#### [Work instructions]
From the entries below, work out how many lines contain the string "link"; answer with the number alone.
• • • •
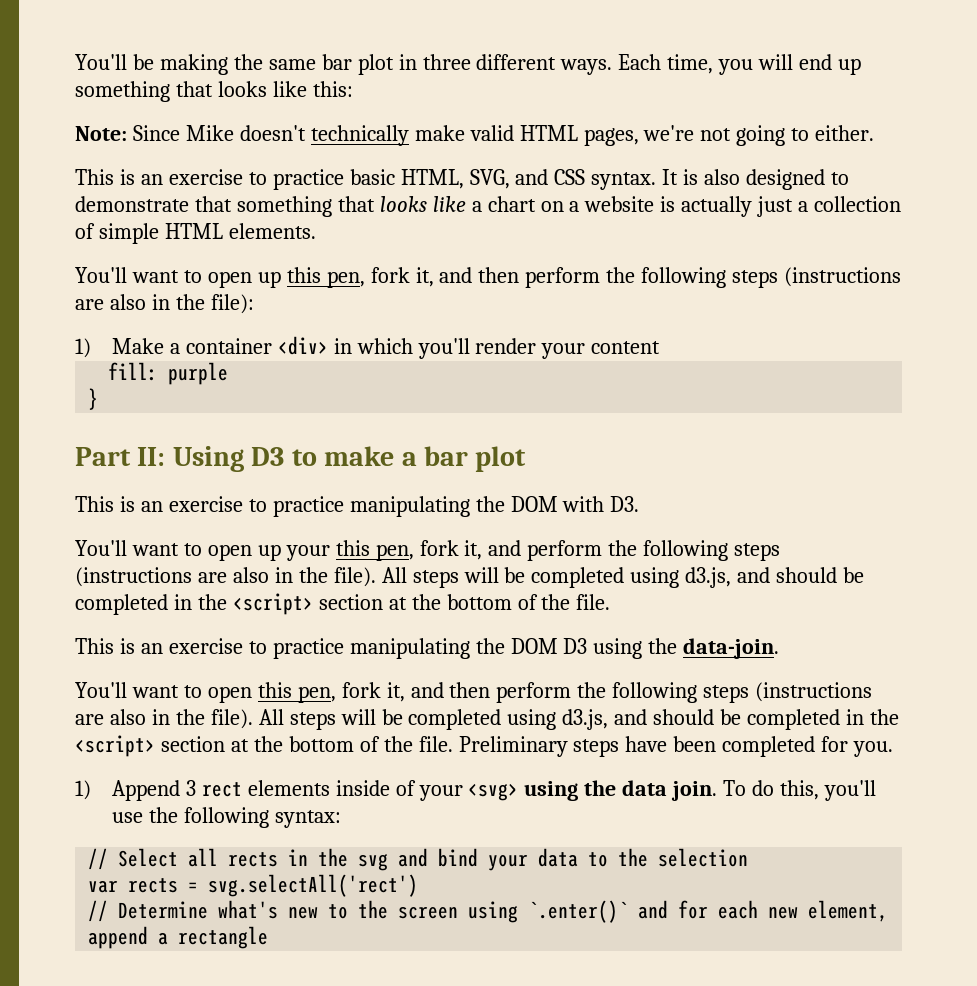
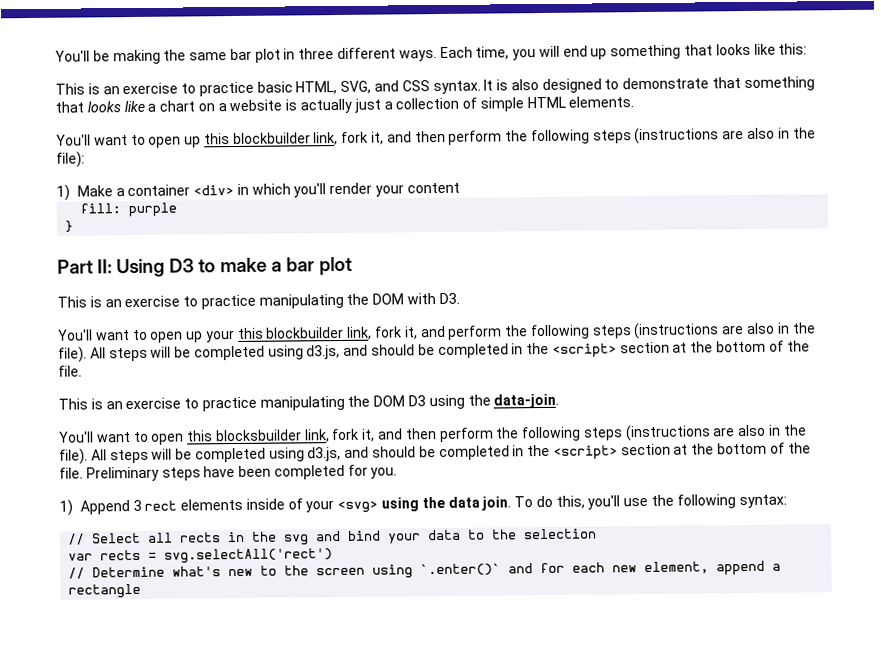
[75,125,875,146] // Note: Since Mike doesn't technically make valid HTML pages, we're not going to either. -> (808, 49) none
[326,271,365,288] pen, -> [232,131,339,146] blockbuilder link,
[375,544,414,561] pen, -> [266,326,373,340] blockbuilder link,
[297,686,336,703] pen, -> [215,429,330,443] blocksbuilder link,

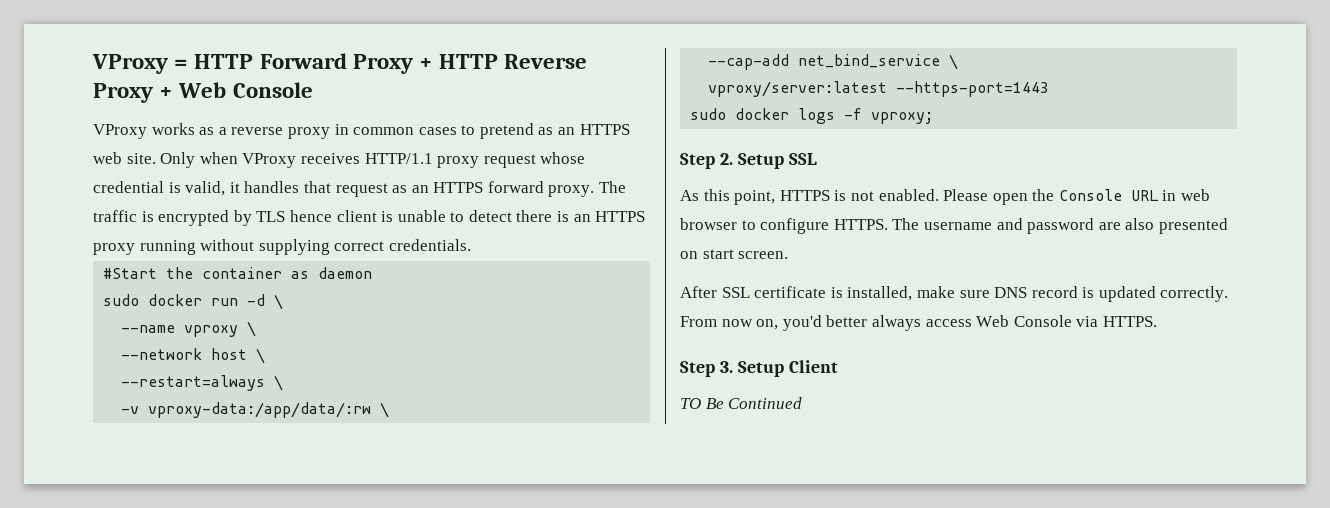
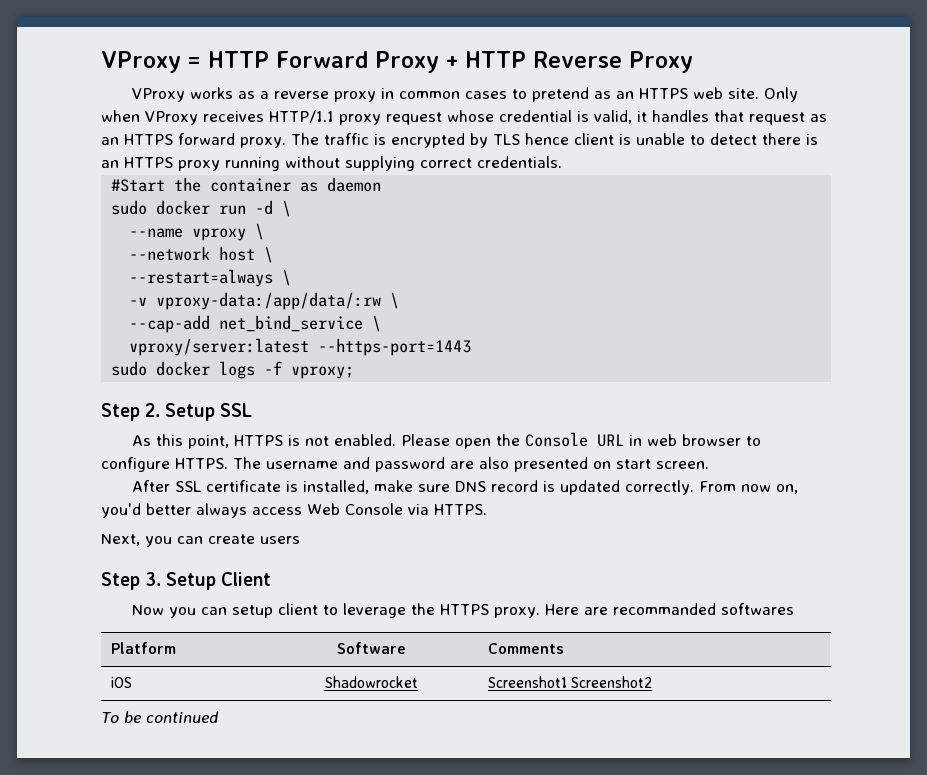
[159,82,313,98] + Web Console -> (693, 62) none
(1157, 321) none -> [101,534,300,547] // Next, you can create users
[680,397,803,409] TO Be Continued -> [131,603,794,618] [111,642,177,654] [336,642,406,654] [488,643,565,654] [111,677,133,688] [324,676,418,688] [488,676,653,688] [101,711,219,723] Now you can setup client to leverage the HTTPS proxy. Here are recommanded softwares // Platform | Software | Comments // iOS | Shadowrocket | Screenshot1 Screenshot2 // To be continued

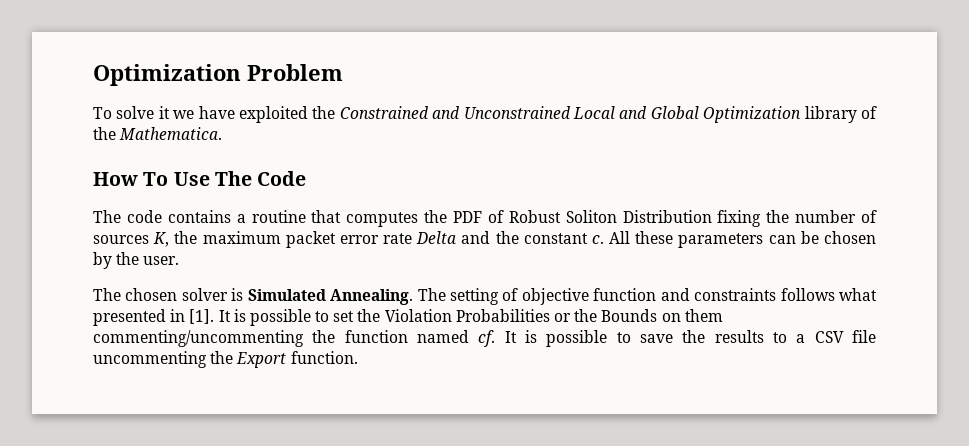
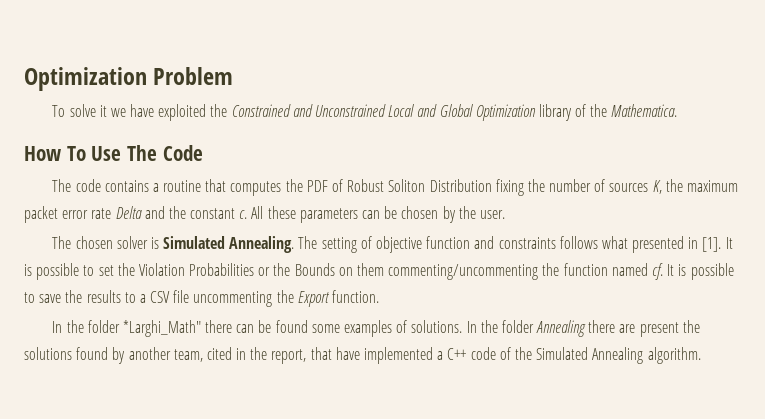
(358, 357) none -> [52,320,700,337] [24,347,701,364] // In the folder *Larghi_Math" there can be found some examples of solutions. In the folder Annealing there are present the solutions found by another team, cited in the report, that have implemented a C++ code of the Simulated Annealing algorithm.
• • • •
#### [Answer to this task]
3